Quant au taux de la Diyyah quand la victime est une femme, la majorité des Oulémas estiment que la Diyyah est la moitié de celle de l'homme : 17,850 Kg d'argent ou la valeur de cette quantité d'argent. L'arrangement à l'amiable au sujet de la Diyyah est autorisée par la Charia, soit sous forme de renonciation complète ou partielle à la Diyyah. Allah, le Très-Haut, laisse à la famille de la victime le soin d’y renoncer complètement ou partiellement en vue d'alléger la charge au meurtrier eu égard à ses conditions financières.     

Il n'y a aucune différence entre la Diyyah pour un homicide commis par erreur, sur une victime homme ou femme, adulte ou enfant. L'acceptation de la Diyyah est autorisée par la Charia, car c'est simplement le droit de la famille du meurtrier. Celle-ci peut l'accepter ou bien y renoncer entièrement ou partiellement par un arrangement, en vertu de cette recommandation divine :     

« Mais celui à qui son frère aura pardonné en quelque façon doit faire face à une requête convenable et doit payer des dommages de bonne grâce. Ceci est un allégement de la part de votre Seigneur et une miséricorde2. »      

Quant à la multiplicité des dérogations au jeûne, entraînant des expiations, tel que le coït pendant le jour, là-dessus, il y a deux avis :      

Premièrement, les Hanéfites et quelques Hanbalites (al-Khérqi et Abou-Bakr al-maroudhi) disent qu'une seule expiation suffit ; car il s'agit d'une dérogation qui se répète sans qu'elle soit expiée, donc, il faut se contenter d'une seule expiation par analogie à l'application de la peine légale. On a affaire ici avec un des droits appartenant à Allah et dont l'accueillement est basé sur la tolérance.     

Deuxièmement, les Malékites, les Chaféites et quelques hanbalites dont le Juge Abou-Ya'li disent :      « Il faut deux expiations ou plus, selon le nombre des tués, vu la diversité des motifs, donc il n'y a pas lieu de se contenter d'une seule expiation, comme par exemple : la violation du caractère sacré du mois de Ramadan par le coït répété, pendant plusieurs mois de Ramadan, ou pendant plusieurs jours d'un même Ramadan ou comme le cas de deux pèlerinages violés par le coït. Il faut, donc, multiplier l'expiation selon la diversité des dérogations, proportionnellement, au motif. »    

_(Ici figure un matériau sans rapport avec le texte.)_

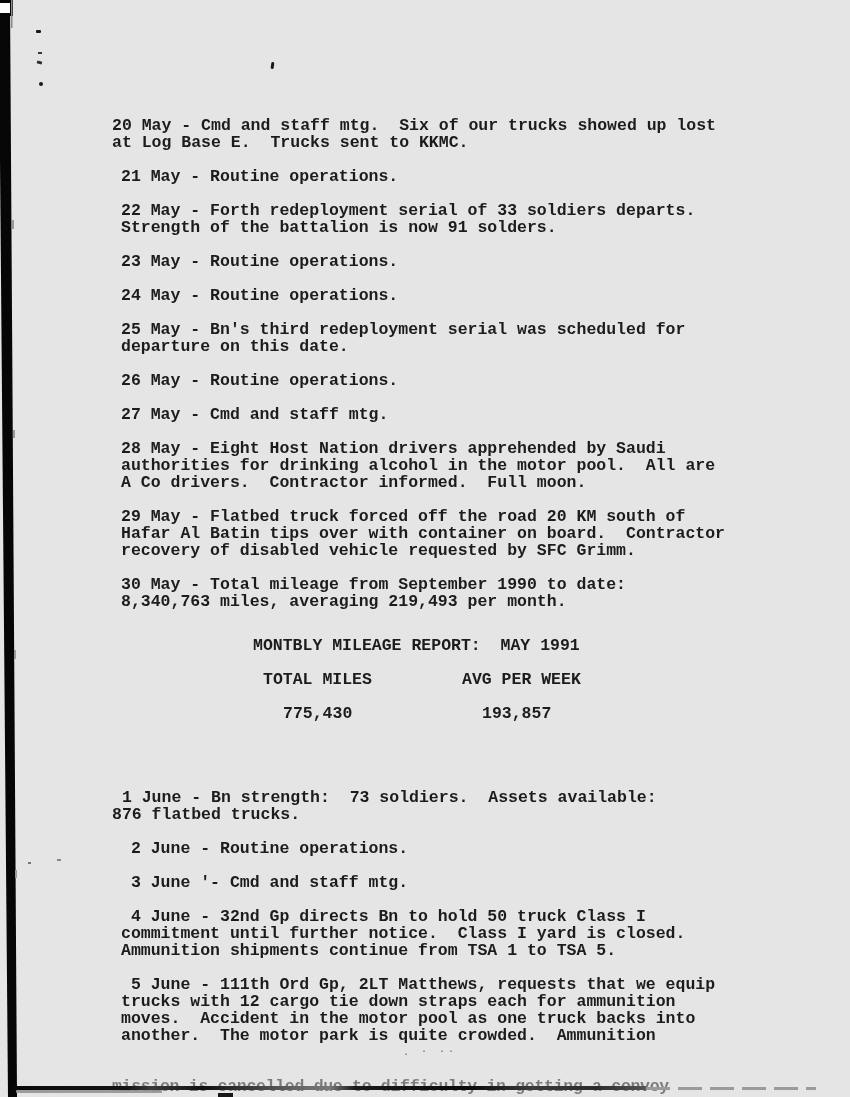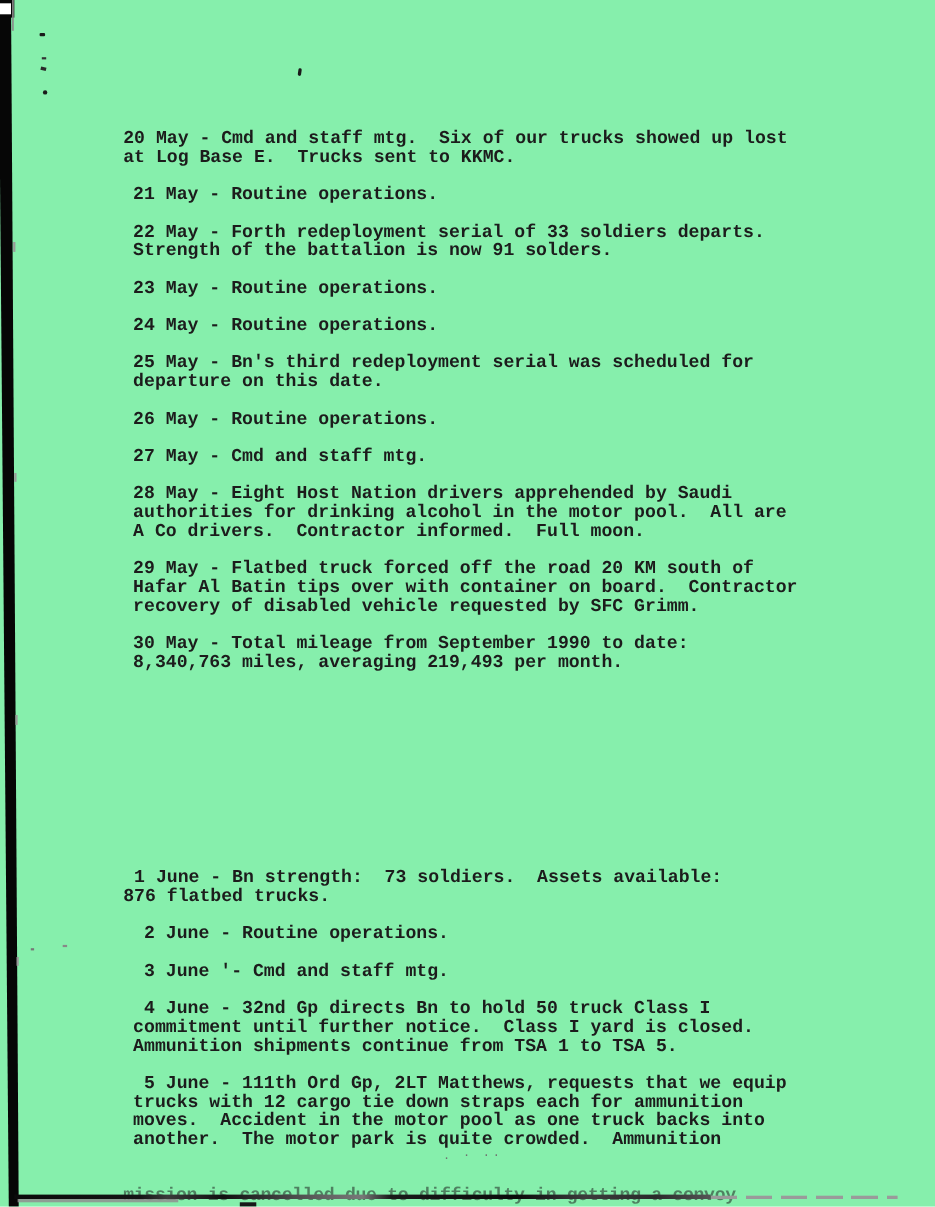--- a/index.html
+++ b/index.html
@@ -11,7 +11,7 @@
     position: relative;
     width: 850px;
     height: 1097px;
-    background: #86efac;
+    background: #e5e5e5;
     overflow: hidden;
     font-family: "Liberation Mono", "DejaVu Sans Mono", monospace;
   }

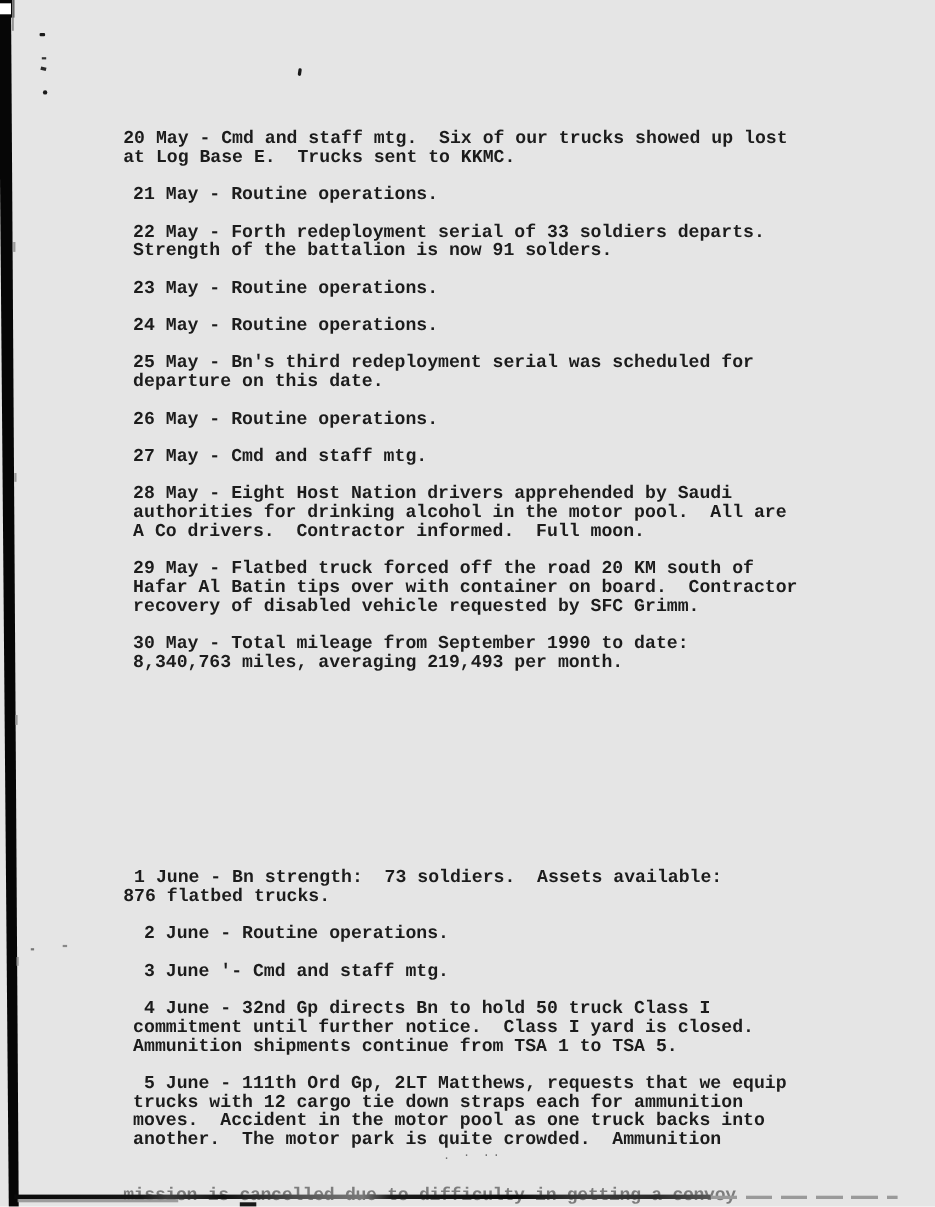--- a/index.html
+++ b/index.html
@@ -125,6 +125,13 @@
 
   <div class="tblock" id="may-block"><div class="paragraph"><div class="tline">20 May - Cmd and staff mtg.  Six of our trucks showed up lost</div><div class="tline">at Log Base E.  Trucks sent to KKMC.</div></div><div class="paragraph"><div class="tline">21 May - Routine operations.</div></div><div class="paragraph"><div class="tline">22 May - Forth redeployment serial of 33 soldiers departs.</div><div class="tline">Strength of the battalion is now 91 solders.</div></div><div class="paragraph"><div class="tline">23 May - Routine operations.</div></div><div class="paragraph"><div class="tline">24 May - Routine operations.</div></div><div class="paragraph"><div class="tline">25 May - Bn's third redeployment serial was scheduled for</div><div class="tline">departure on this date.</div></div><div class="paragraph"><div class="tline">26 May - Routine operations.</div></div><div class="paragraph"><div class="tline">27 May - Cmd and staff mtg.</div></div><div class="paragraph"><div class="tline">28 May - Eight Host Nation drivers apprehended by Saudi</div><div class="tline">authorities for drinking alcohol in the motor pool.  All are</div><div class="tline">A Co drivers.  Contractor informed.  Full moon.</div></div><div class="paragraph"><div class="tline">29 May - Flatbed truck forced off the road 20 KM south of</div><div class="tline">Hafar Al Batin tips over with container on board.  Contractor</div><div class="tline">recovery of disabled vehicle requested by SFC Grimm.</div></div><div class="paragraph"><div class="tline">30 May - Total mileage from September 1990 to date:</div><div class="tline">8,340,763 miles, averaging 219,493 per month.</div></div></div>
 
+  <div class="tblock" id="mileage-block">
+    <span class="m-title">MONTBLY MILEAGE REPORT:  MAY 1991</span>
+    <span class="m-h1">TOTAL MILES</span>
+    <span class="m-h2">AVG PER WEEK</span>
+    <span class="m-v1">775,430</span>
+    <span class="m-v2">193,857</span>
+  </div>
 
   <div class="tblock" id="june-block">
     <div style="display:contents;"><div class="paragraph"><div class="tline"> 1 June - Bn strength:  73 soldiers.  Assets available:</div><div class="tline">876 flatbed trucks.</div></div><div class="paragraph"><div class="tline"> 2 June - Routine operations.</div></div><div class="paragraph"><div class="tline"> 3 June '- Cmd and staff mtg.</div></div><div class="paragraph"><div class="tline"> 4 June - 32nd Gp directs Bn to hold 50 truck Class I</div><div class="tline">commitment until further notice.  Class I yard is closed.</div><div class="tline">Ammunition shipments continue from TSA 1 to TSA 5.</div></div><div class="paragraph"><div class="tline"> 5 June - 111th Ord Gp, 2LT Matthews, requests that we equip</div><div class="tline">trucks with 12 cargo tie down straps each for ammunition</div><div class="tline">moves.  Accident in the motor pool as one truck backs into</div><div class="tline">another.  The motor park is quite crowded.  Ammunition</div></div></div>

À notre époque, il est difficile d'appliquer la deuxième opinion qui exige une expiation à chaque meurtre, c'est pourquoi nous optons pour la première opinion au cas où l'accident fait plusieurs morts, et ce, pour éviter tout gêne surtout que le meurtre a été commis par erreur.      

Dans la situation présente, ce meurtre a été commis par erreur, ainsi, la Diyyah incombe à la famille du coupable, en faveur des proches parents des victimes, à chaque victime une Diyyah, selon leur nombre : à raison d'une Diyyah entière pour une victime mâle et une moitié pour la femelle. Quant à l'expiation, il faut que le coupable jeûne deux mois, seulement, pour expier toutes les conséquences de ce meurtre commis par erreur.     

Seuls les héritiers des victimes ont droit à cette Diyyah, et non pas les autres membres de la tribu.     

Nous avons qualifié cet homicide de meurtre par erreur, en se basant sur les faits rapportés dans ce fax, à savoir qu'il n'y avait ni intention de meurtre, ni préméditation ; sinon, le meurtrier serait coupable d'un homicide volontaire ou d'un acte semblable selon les circonstances. Nous pensons également qu'il n'avait pas commis un grave délit comme l'excès de vitesse par exemple. Mais si c'était le cas, donc, il faudrait, outre l'indemnité et l'expiation précitées, avoir recours au pouvoir judiciaire, pour que le meurtrier soit traduit en justice et que les héritiers puissent recevoir l'indemnité.    

- 1-  Coran, an-Nissa, 92.  2- Coran, al-Baqara, 178.